As for G-Sync, NVIDIA is a bit stricter so you’ll pay a premium for a monitor with this type of tech. You’ll get some extra features however although the ports can be limited compared to FreeSync models. The selection is sparse by comparison as well with around 70 monitors on the company’s list.

Both are technologies you’ll be thankful to have at the end of the day, but don’t expect to buy a FreeSync monitor and have it play nice with an NVIDIA card. The monitor will still work, but you won’t get adaptive sync which makes your purchase pointless.


In a nutshell, display resolution refers to how many pixels are on the display. The more pixels, the better the clarity and there are tiers for tech that start with 720p and go up to 4K UHD. There are also a few oddballs with resolution outside the usual parameters which is where you terms like FHD+. Don’t be fooled by that however as most monitors follow the same set of rules.

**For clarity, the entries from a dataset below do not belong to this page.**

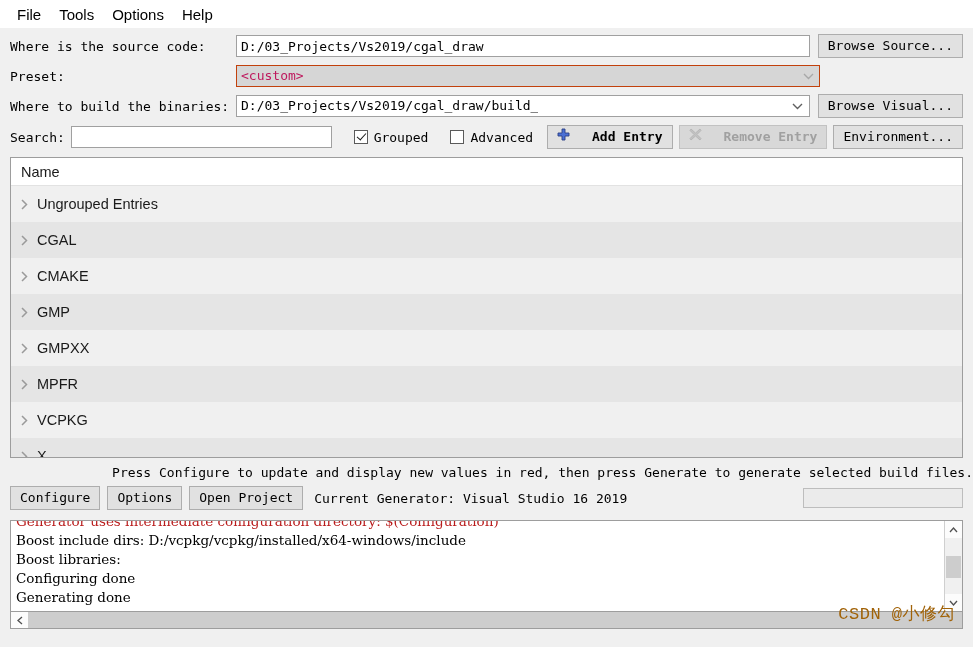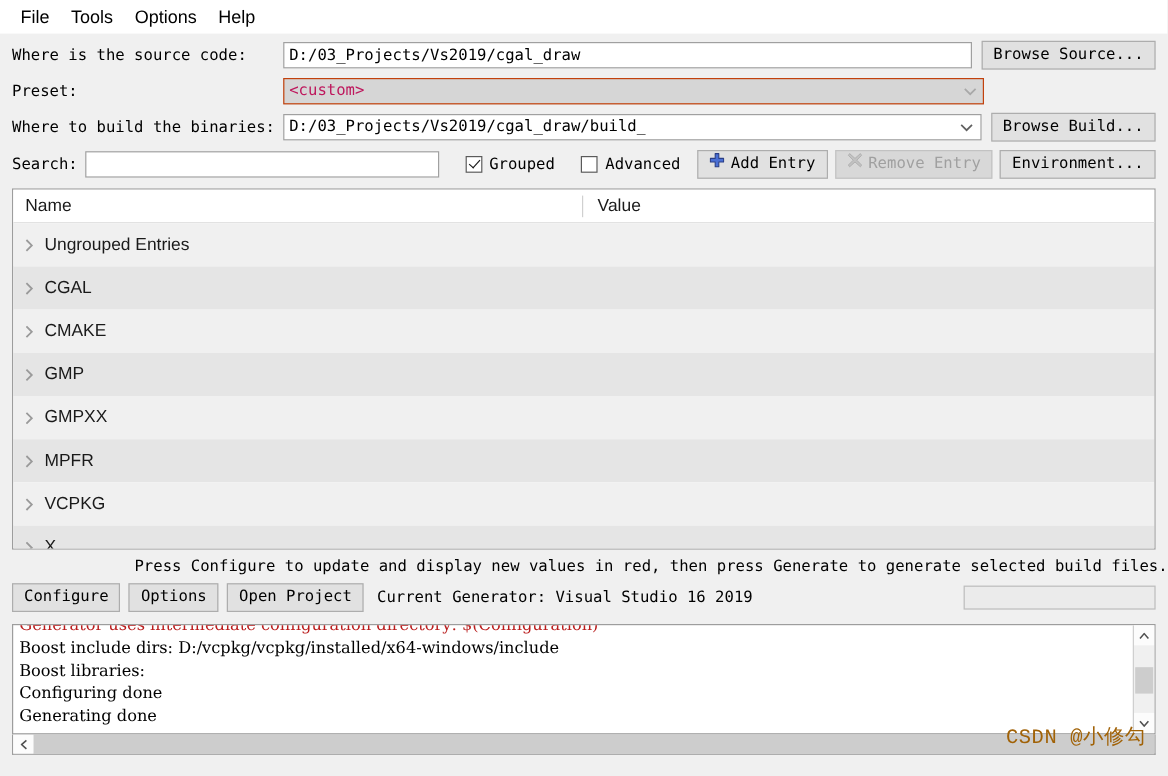--- a/index.html
+++ b/index.html
@@ -390,7 +390,7 @@
       </span>
     </div>
     <div style="width:8px;flex:0 0 8px"></div>
-    <div class="btn">Browse Build...</div>
+    <div class="btn">Browse Visual...</div>
   </div>
 
   <div id="search-row">

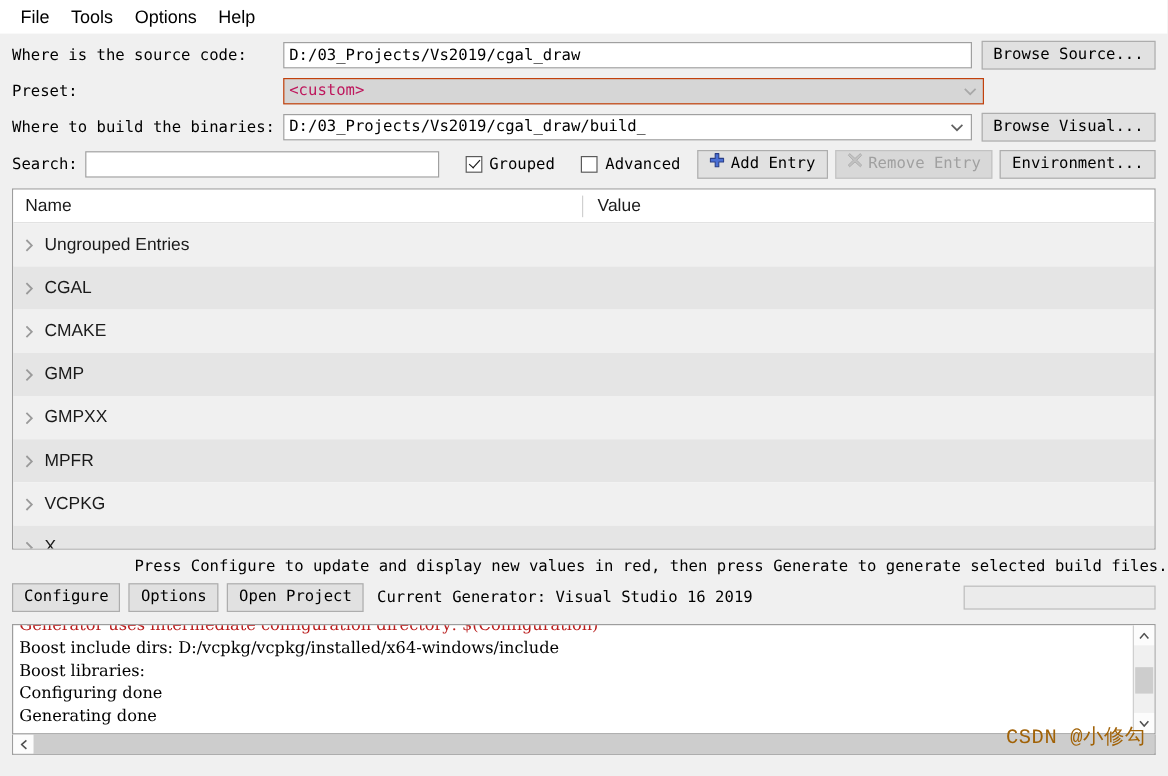--- a/index.html
+++ b/index.html
@@ -167,7 +167,8 @@
   .icon-btn {
     display: flex;
     align-items: center;
-    gap: 5px;
+    gap: 22px;
+    font-weight: bold;
   }
   .plus-icon { display:block; }
 

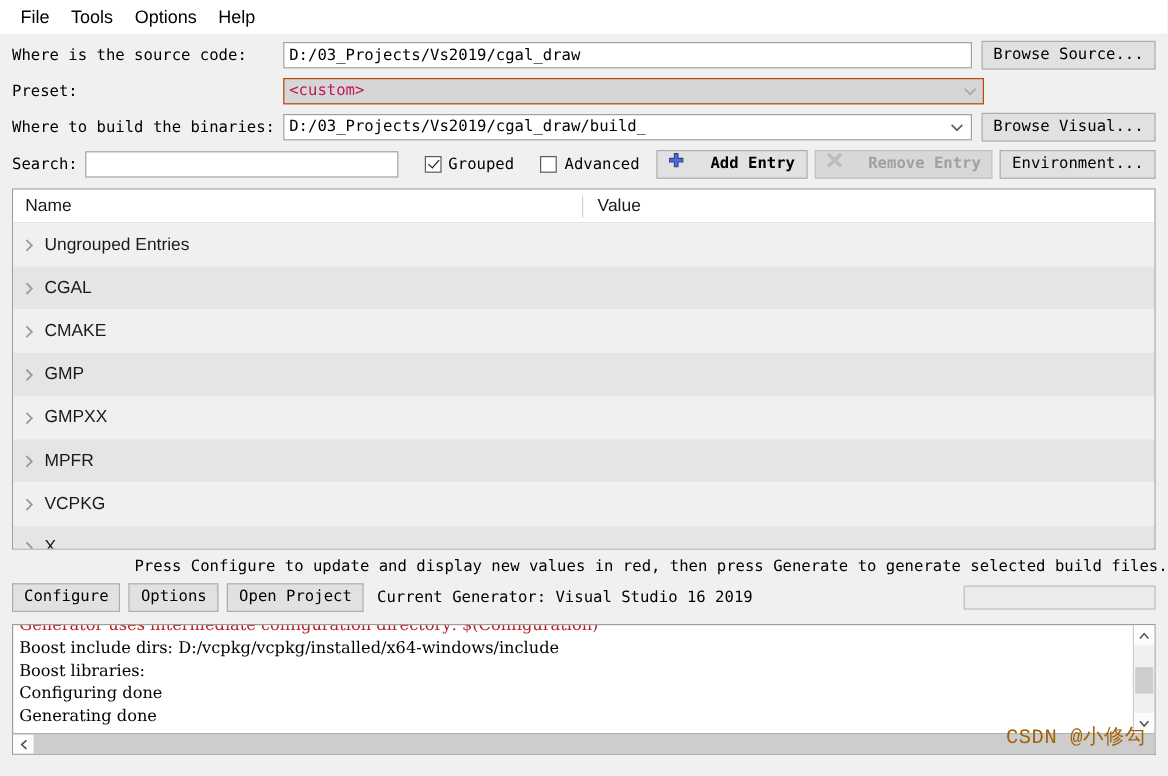--- a/index.html
+++ b/index.html
@@ -439,7 +439,6 @@
 <div id="cache-box">
   <div id="cache-header">
     <div class="col-name">Name</div>
-    <div class="col-value">Value</div>
   </div>
   <div id="cache-rows">
       <div class="tree-row odd">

For gamers, FHD or 1,920 x 1,080 should be the lowest resolution you consider with a PC monitor. The next step up would be QHD, otherwise known as 2K which sits at 2,560 x 1,440. You will notice the difference, but it’s not nearly as drastic as the jump to 4K. Monitors in this class have a resolution of around 3,840x 2,160 and are not exactly budget-friendly.

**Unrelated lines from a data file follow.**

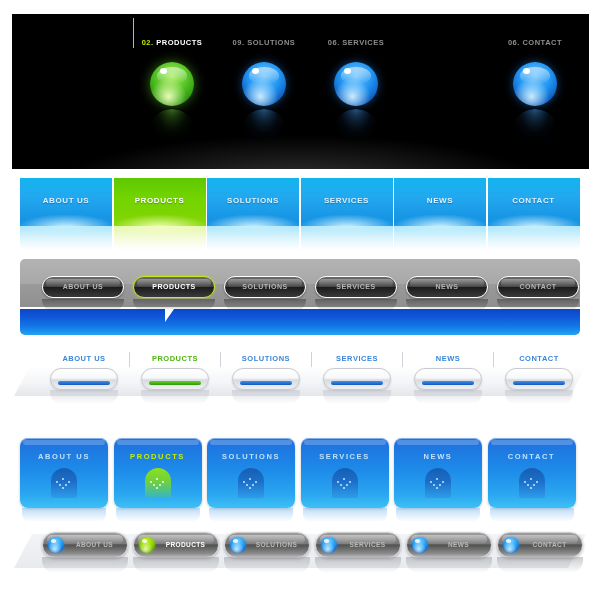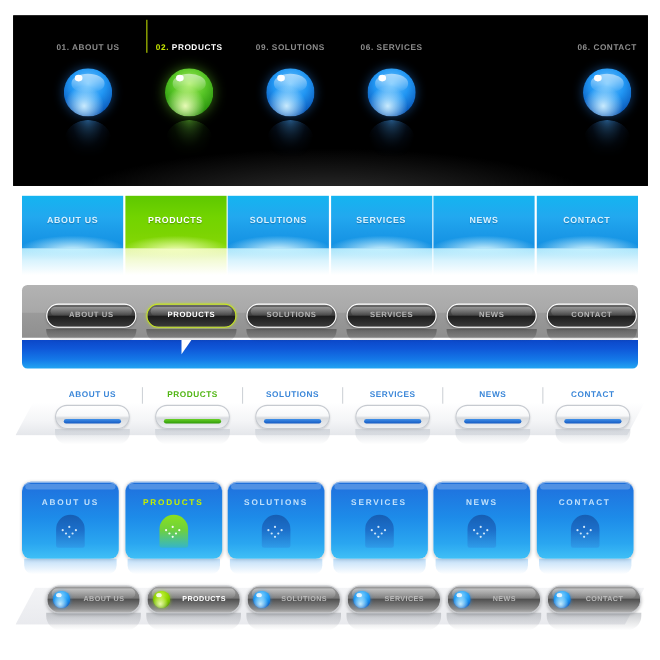--- a/index.html
+++ b/index.html
@@ -273,11 +273,6 @@
 <div class="page">
 
   <div id="sec1">
-      <div class="s1-item" style="left: 20px;">
-        <div class="s1-label"><span class="num">01.</span> <span>ABOUT US</span></div>
-        <div class="s1-ball"></div>
-        <div class="s1-refl"></div>
-      </div>
       <div class="s1-item active" style="left: 112px;">
         <div class="s1-tick"></div>
         <div class="s1-label"><span class="num">02.</span> <span>PRODUCTS</span></div>

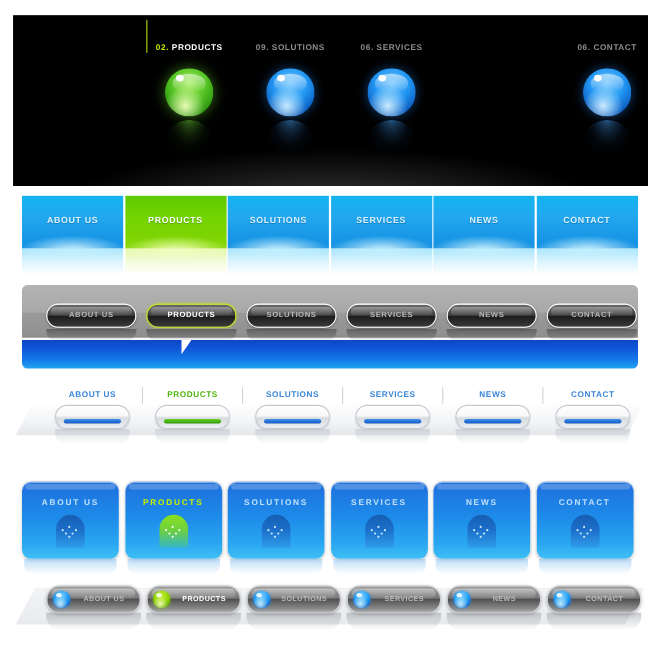--- a/index.html
+++ b/index.html
@@ -289,7 +289,7 @@
         <div class="s1-ball"></div>
         <div class="s1-refl"></div>
       </div>
-      <div class="s1-item" style="left: 492px;">
+      <div class="s1-item" style="left: 475px;">
         <div class="s1-label"><span class="num">06.</span> <span>CONTACT</span></div>
         <div class="s1-ball"></div>
         <div class="s1-refl"></div>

The days of the old 4:3 aspect ratio are long gone as most of the best gaming monitors in 2019 will have wider screens. 16:9 is common, but you can go bigger than that if you’ve got enough space on your desktop. Your budget may dictate the size as well although you can get around that if you’re willing to make do with fewer pixels.

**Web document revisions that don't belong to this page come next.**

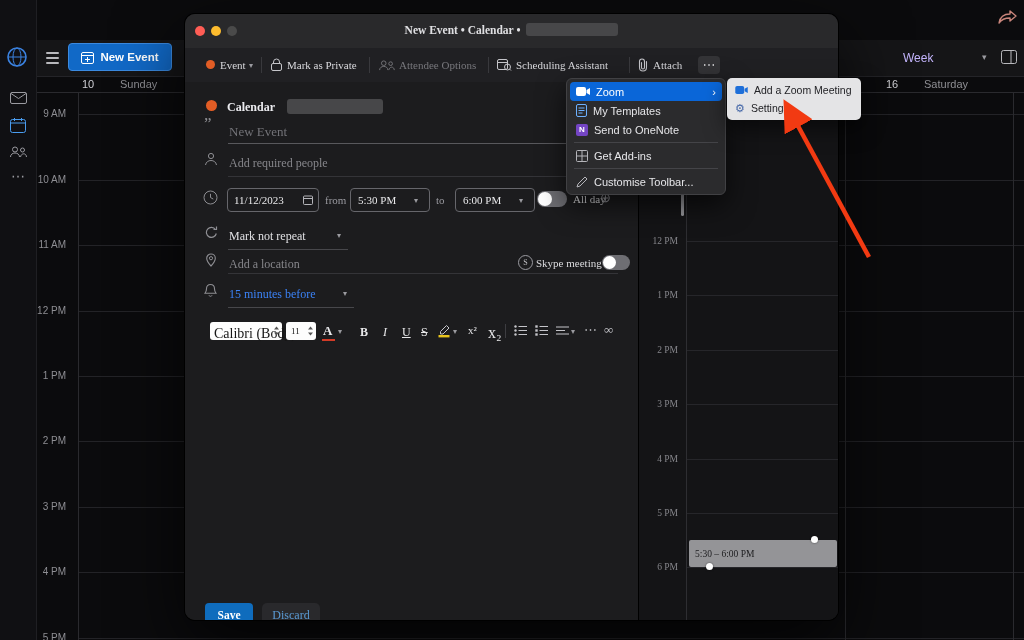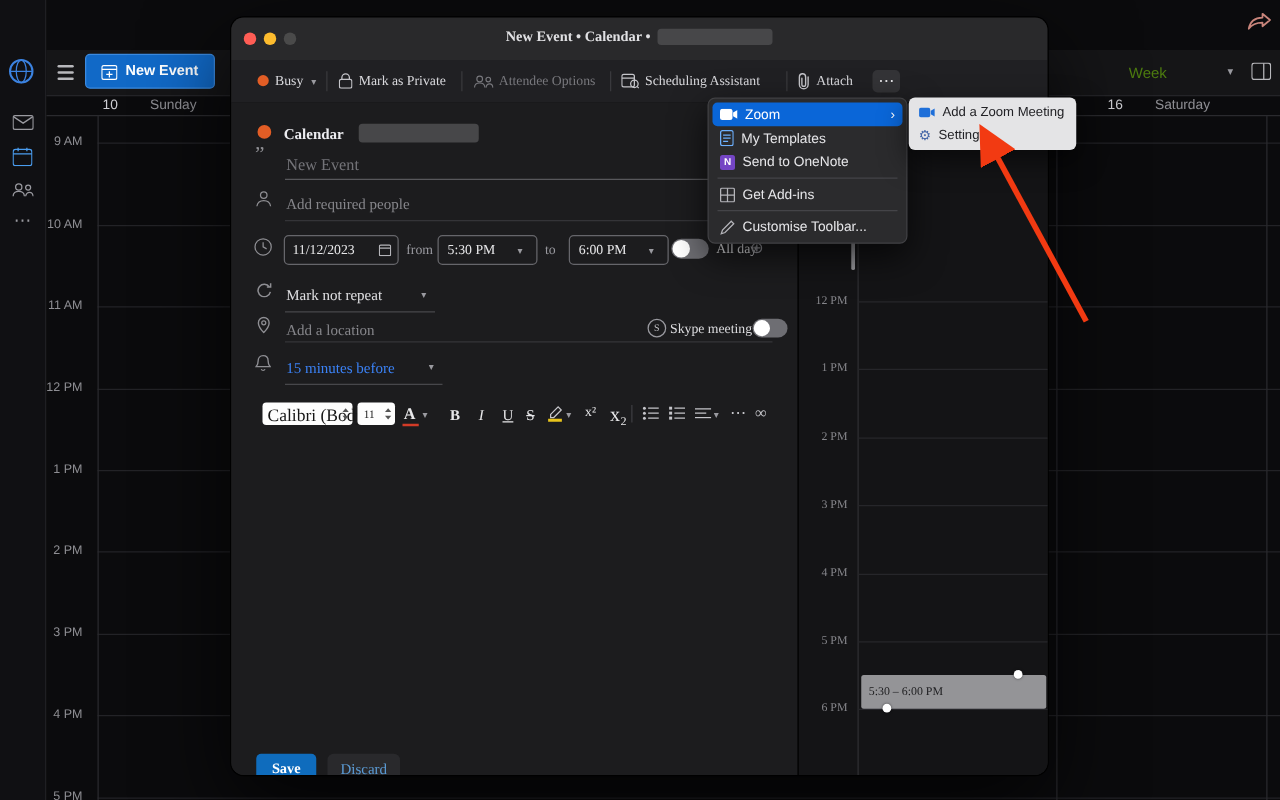--- a/index.html
+++ b/index.html
@@ -163,7 +163,7 @@
 
     <div id="evt-toolbar">
       <div class="abs" style="left:21px;top:12px;width:9px;height:9px;border-radius:50%;background:#e25d25;"></div>
-      <div class="tb-label" style="left:35px;top:11px;">Busy</div>
+      <div class="tb-label" style="left:35px;top:11px;">Event</div>
       <div class="chev" style="left:64px;top:13px;">▾</div>
       <div class="tb-sep" style="left:76px;"></div>
       <div class="abs" style="left:86px;top:10px;">

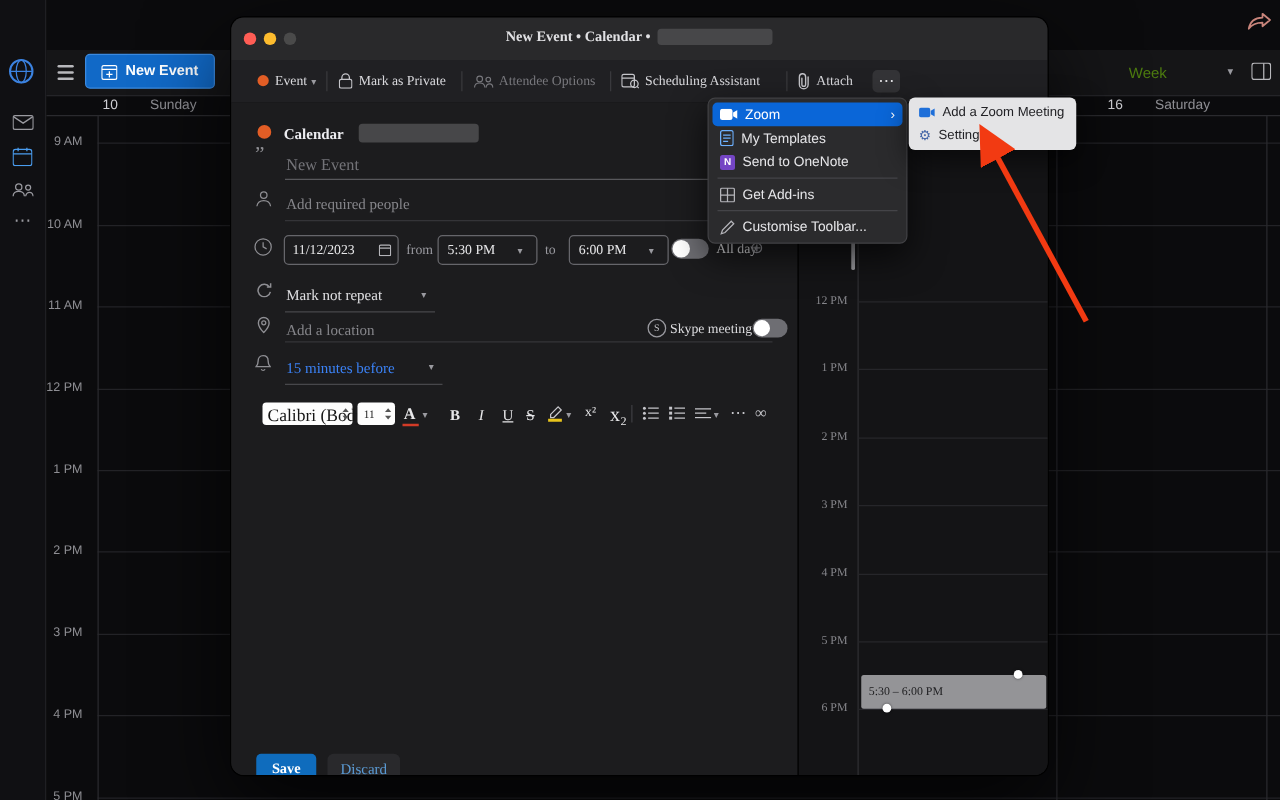--- a/index.html
+++ b/index.html
@@ -102,7 +102,7 @@
       </span>
     <span>New Event</span>
   </div>
-  <div class="t" style="left:903px;top:51px;font-size:12px;color:#4d7c0f;">Week</div>
+  <div class="t" style="left:903px;top:51px;font-size:12px;color:#c4b5fd;">Week</div>
   <div class="t" style="left:982px;top:52px;font-size:9px;color:#9a9aa0;">▾</div>
   <div class="abs" style="left:1001px;top:50px;">
       <svg width="16" height="14" viewBox="0 0 16 14">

As for the size of the monitor itself, you can find 34-inch monitors with ease, but things get tricky beyond that range. Response times and refresh rates tend to drop dramatically while the prices go the opposite direction. There are a few exceptions, but they may require a small loan unless you’re a pro gamer or have deep pockets.

The Stand

One overlooked area that could leave you in a lurch is the monitor stand. Unless you plan to mount your new panel, the stand is critical to having a good gaming experience – especially if you play for hours on end.

It’s where ergonomics come into play as a good monitor stand allows you to adjust it to suit your needs. Thankfully, most monitors have a tilt range and height adjustment of 4 to 5 inches. A few can even swivel if they aren’t too large or curved, but some are more agile than others. Depth is another area to keep in mind as a poorly designed triangular stand can significantly decrease your desktop space.

Common and Bonus Features

Every monitor on our list has a common set of features like a DisplayPort, headphone jacks, and OSDs. It’s the “extra” features can help separate the best from the rest, however, and even the best on-screen display is a pain without a proper joystick.

Accent lighting is something most gamers enjoy and is common on high-end monitors. Headphone hangers should be standard but aren’t although you’ll find audio jacks on almost every display. USB ports fall under the common category as well along with HDMI ports. The standard is what you’ll want to hone in on as USB-C is still a rarity, and 2.0 ports are disappointing.